**WORK TO COMPLETE:**
Please transcribe every entry below exactly, without including the pictures.

**MATERIAL SUPPLIED:**
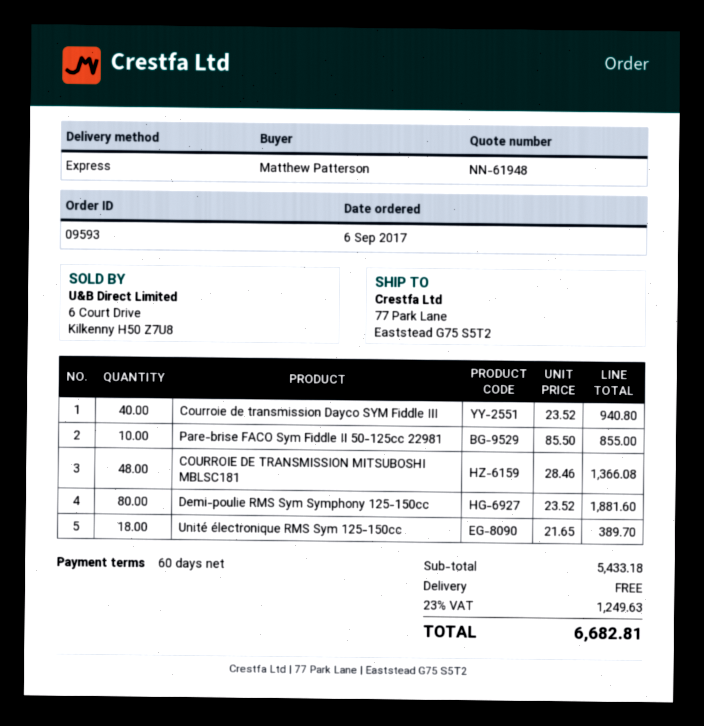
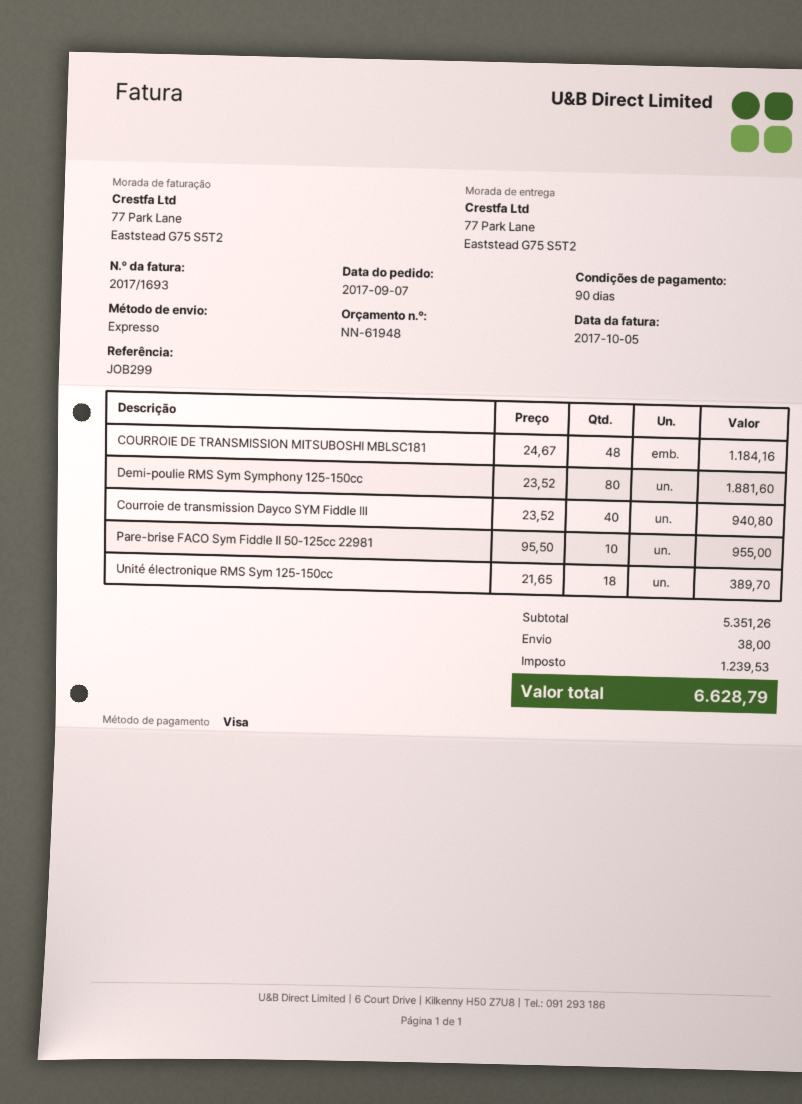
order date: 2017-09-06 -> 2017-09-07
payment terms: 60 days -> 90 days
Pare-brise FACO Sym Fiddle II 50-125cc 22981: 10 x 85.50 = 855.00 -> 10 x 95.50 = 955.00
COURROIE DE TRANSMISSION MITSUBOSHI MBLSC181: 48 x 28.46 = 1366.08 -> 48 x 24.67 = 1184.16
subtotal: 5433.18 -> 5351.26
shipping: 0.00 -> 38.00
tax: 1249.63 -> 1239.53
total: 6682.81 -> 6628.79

**WRITTEN RESPONSE:**
order date: 2017-09-06 -> 2017-09-07
payment terms: 60 days -> 90 days
Pare-brise FACO Sym Fiddle II 50-125cc 22981: 10 x 85.50 = 855.00 -> 10 x 95.50 = 955.00
COURROIE DE TRANSMISSION MITSUBOSHI MBLSC181: 48 x 28.46 = 1366.08 -> 48 x 24.67 = 1184.16
subtotal: 5433.18 -> 5351.26
shipping: 0.00 -> 38.00
tax: 1249.63 -> 1239.53
total: 6682.81 -> 6628.79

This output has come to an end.